MUSCULAR ADAPTATIONS TO IRON DEFICIENCY ANEMIA AND THE REVERSIBILITY AFTER INTRAVENOUS IRON

Elke PERTLER^1,2, Heinz ZOLLER^1,2, Sonja WAGNER^1,2, Laura OBHOLZER², Benedikt SCHÄFER², Marlene PANZER^1,2, Herbert OBERACHER³, Bettina SARG⁴, Klaus FASERL⁴, Herbert TILG²

¹Christian Doppler Laboratory for Iron and Phosphate Biology, Department of Internal Medicine I, Medical University of Innsbruck, Innsbruck, Austria
²Department of Internal Medicine I, Medical University of Innsbruck, Innsbruck, Austria
³Institute of Legal Medicine and Core Facility of Metabolomics, Medical University of Innsbruck, Innsbruck, Austria
⁴Division of Medical Biochemistry, Protein Core Facility, Biocenter, Medical University of Innsbruck, Innsbruck, Austria

Background: Fatigue is a cardinal symptom of iron deficiency anemia (IDA) that can rapidly improve after intravenous (IV) iron. Iron is essential for mitochondrial function and energy production. Hormonal control, training, substrate- and oxygen availability determine which nutrients are used for energy production in muscles. We aimed to investigate the effects of IDA on muscle cells and the reversibility of adaptive changes after IV iron treatment.

Methods: IDA was induced in three-week-old C57Bl/6 mice with dietary iron deficiency and controlled phlebotomy. Animals were injected with three different IV iron formulations. Seven days after IV injection, full blood count, gastrocnemius-, soleus-, plantaris-muscle, the diaphragm and the myocardium were analyzed. Gene expression was quantified by RT-qPCR. Metabolites and protein abundances were measured by untargeted LC-MS/MS. Fiber types were visualized by immunofluorescence staining.
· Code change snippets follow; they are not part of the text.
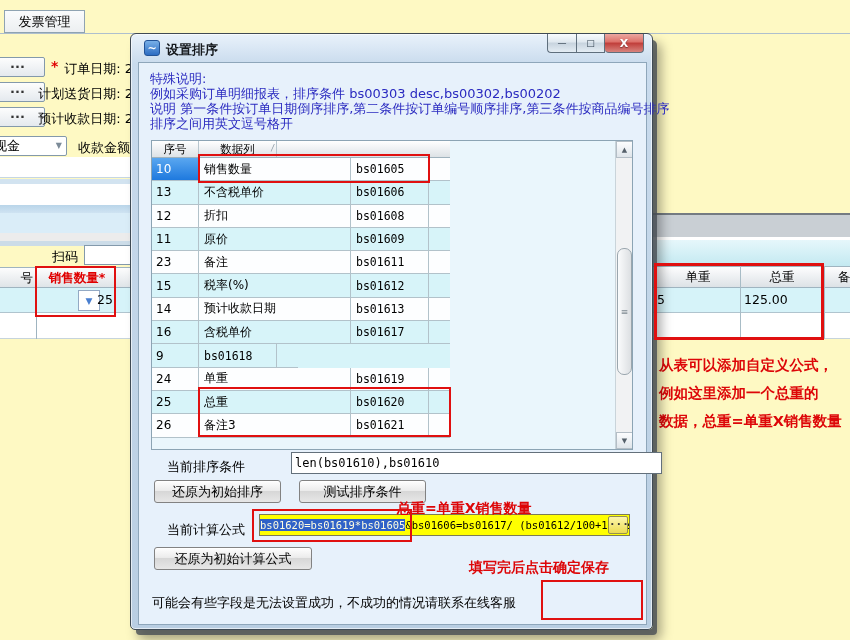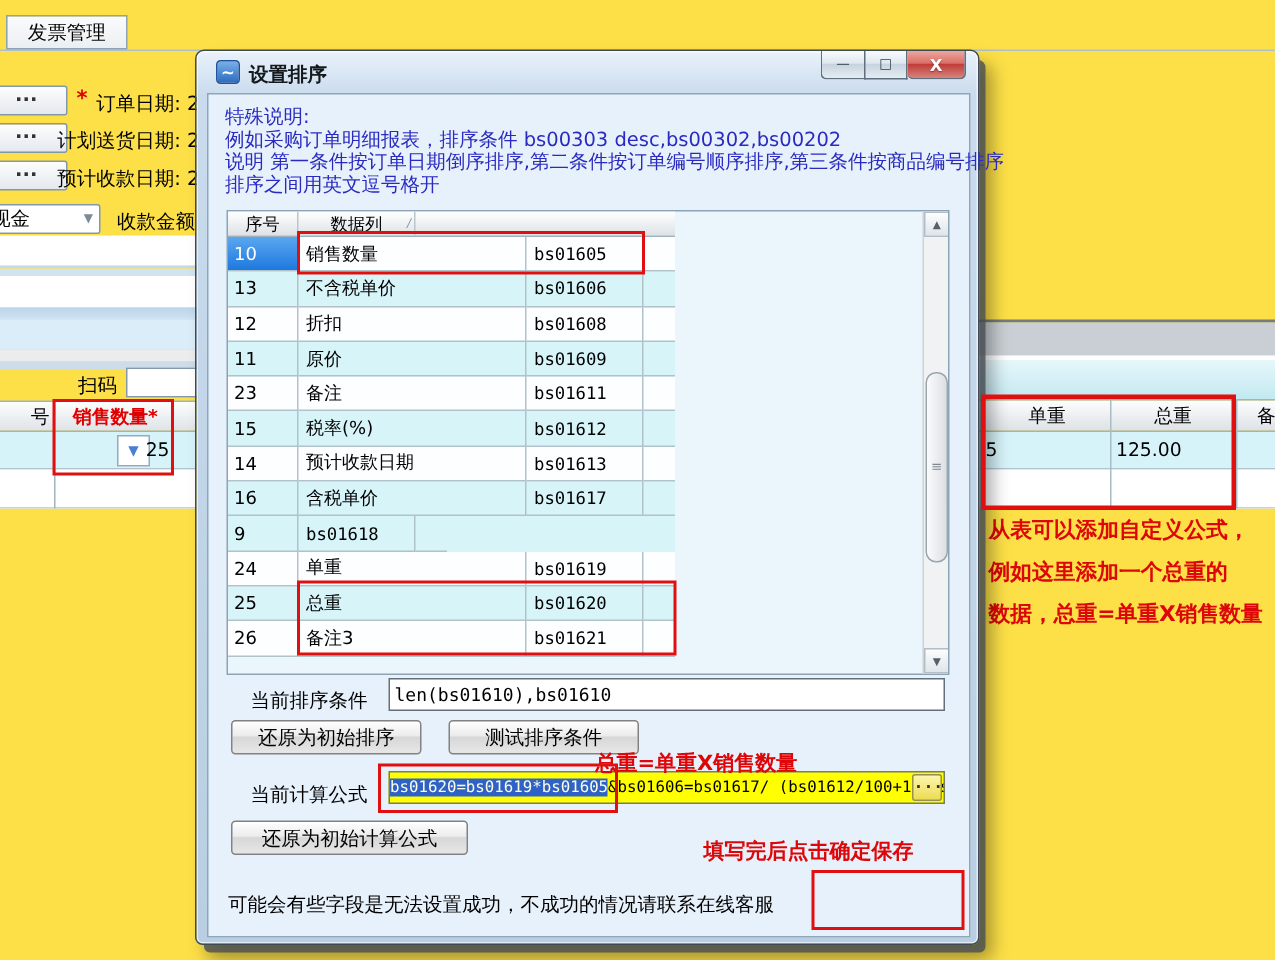--- a/index.html
+++ b/index.html
@@ -1,18 +1,18 @@
 <!DOCTYPE html>
 <html><head>
 <meta charset="utf-8">
 <style>
   * { margin:0; padding:0; box-sizing:border-box; }
   html,body { width:850px; height:640px; overflow:hidden; }
   body { font-family:"DejaVu Sans","Liberation Sans",sans-serif; font-size:13px; color:#000; }
-  .screen { position:relative; width:850px; height:640px; background:#fde047; overflow:hidden; }
+  .screen { position:relative; width:850px; height:640px; background:#fef9c3; overflow:hidden; }
 
   
   .top-line { position:absolute; left:0; top:33px; width:850px; height:1px; background:#aebfce; }
   .tab { position:absolute; left:4px; top:10px; width:81px; height:23px; background:linear-gradient(#fafbfc,#eceff1);
          border:1px solid #8fa3b2; display:flex; align-items:center; justify-content:center; font-size:13px; }
 
   .dots-btn { position:absolute; left:-10px; width:55px; height:20px; background:linear-gradient(#fdfdfd,#e4e9ee);
               border:1px solid #8399ab; border-radius:2px; text-align:center; line-height:12px; font-weight:bold; color:#333; }
   .req-star { position:absolute; left:51px; color:#e00000; font-weight:bold; font-size:14px; }
   .form-label { position:absolute; left:36px; width:97px; text-align:right; font-size:13px; white-space:nowrap; }
@@ -50,21 +50,21 @@
   .rt-h1 { position:absolute; left:658px; top:269px; width:80px; text-align:center; font-size:12.5px; }
   .rt-h2 { position:absolute; left:742px; top:269px; width:80px; text-align:center; font-size:12.5px; }
   .rt-h3 { position:absolute; left:838px; top:269px; width:20px; font-size:12.5px; }
   .rtable-r1 { position:absolute; left:652px; top:288px; width:198px; height:25px; background:#d6f3f9; border-bottom:1px solid #b0c4ce; }
   .rtable-r2 { position:absolute; left:652px; top:313px; width:198px; height:26px; background:#fff; border-bottom:1px solid #c6d4dc; }
   .rt-div1 { position:absolute; left:740px; top:266px; width:1px; height:73px; background:#a8bcc6; }
   .rt-div2 { position:absolute; left:824px; top:266px; width:1px; height:73px; background:#a8bcc6; }
   .rt-c1 { position:absolute; left:657px; top:292px; font-size:12.5px; }
   .rt-c2 { position:absolute; left:744px; top:292px; font-size:12.5px; }
 
-  .annot { position:absolute; left:659px; top:340px; width:192px; color:#dd0608; font-weight:bold; font-size:14.5px; line-height:28px; white-space:nowrap; }
+  .annot { position:absolute; left:659px; top:351px; width:192px; color:#dd0608; font-weight:bold; font-size:14.5px; line-height:28px; white-space:nowrap; }
 
   
   .redbox { position:absolute; border:2px solid #e01010; z-index:50; }
   .redtext { position:absolute; color:#dd0608; font-weight:bold; font-size:14px; z-index:50; white-space:nowrap; }
 
   
   .dialog { position:absolute; left:130px; top:33px; width:523px; height:597px; z-index:10;
             background:linear-gradient(#e9f2fb,#c9dbed 30px,#b9cee2);
             border:1px solid #3f4a54; border-radius:6px 6px 5px 5px;
             box-shadow: inset 0 0 0 1px rgba(255,255,255,.6), 5px 6px 0 -1px rgba(73,79,85,.8), 8px 10px 12px rgba(0,0,0,.35); }
@@ -105,21 +105,21 @@
   .scrollbar { position:absolute; right:0; top:0; width:17px; height:308px; background:#f1f2f3; border-left:1px solid #c9d4da; }
   .sb-btn { position:absolute; left:0; width:17px; height:17px; background:linear-gradient(#fcfdfe,#dfe5ea);
             border:1px solid #b4bec6; display:flex; align-items:center; justify-content:center; font-size:7px; color:#55606a; }
   .sb-up { top:0; } .sb-down { bottom:0; }
   .sb-thumb { position:absolute; left:1px; top:107px; width:15px; height:127px; border:1px solid #9aa6ae; border-radius:7px;
               background:linear-gradient(90deg,#fafbfc,#dcdfe2); display:flex; align-items:center; justify-content:center;
               font-size:9px; color:#7d8890; }
 
   .fld-label { position:absolute; font-size:13px; white-space:nowrap; }
   .input { position:absolute; background:#fff; border:1px solid #63707b; font-family:"DejaVu Sans Mono",monospace;
-           font-size:12px; line-height:20px; padding-left:3px; overflow:hidden; white-space:nowrap; }
+           font-size:12px; line-height:20px; padding-left:3px; overflow:hidden; white-space:nowrap;margin-left:32px; }
   .btn { position:absolute; background:linear-gradient(#fefefe,#ececec 45%,#d7d7d7 50%,#e7e7e7); border:1px solid #828282;
          border-radius:3px; box-shadow:inset 0 1px 0 #fff; display:flex; align-items:center; justify-content:center; font-size:13px; }
 
   .formula-input { position:absolute; left:120px; top:451px; width:371px; height:22px; background:#ffff00;
                    border:1px solid #7c7c56; font-family:"DejaVu Sans Mono",monospace; font-size:10.5px; line-height:20px;
                    overflow:hidden; white-space:nowrap; }
   .formula-sel { background:#2f62c8; color:#fffde0; }
   .formula-rest { color:#000; }
   .formula-more { position:absolute; right:1px; top:1px; width:20px; height:18px; background:linear-gradient(#fdf6ae,#ecdc52);
                   border:1px solid #96904e; border-radius:2px; text-align:center; line-height:10px; font-weight:bold;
Results: In IDA, energy production in skeletal muscle switched to anaerobic metabolism. Furthermore, oxidative fibers were significantly smaller, which correlated with hemoglobin concentration. Myocardial glucose metabolism was upregulated in IDA. However, pyruvate dehydrogenase was inactivated, resulting in increased lactate production. Respiratory chain and energy production were downregulated in both organs. IV iron treatment reversed most of the alterations caused by IDA, but the time course of the reversibility differed between the IV iron formulation tested.

Conclusion: The metabolic profile and preferred energy source differ between skeletal muscle and the myocardium in our IDA model. The structural and biochemical remodeling in skeletal muscle of IDA animals can be differentially reversed by IV irons. Signals controlling these adaptations will be further investigated.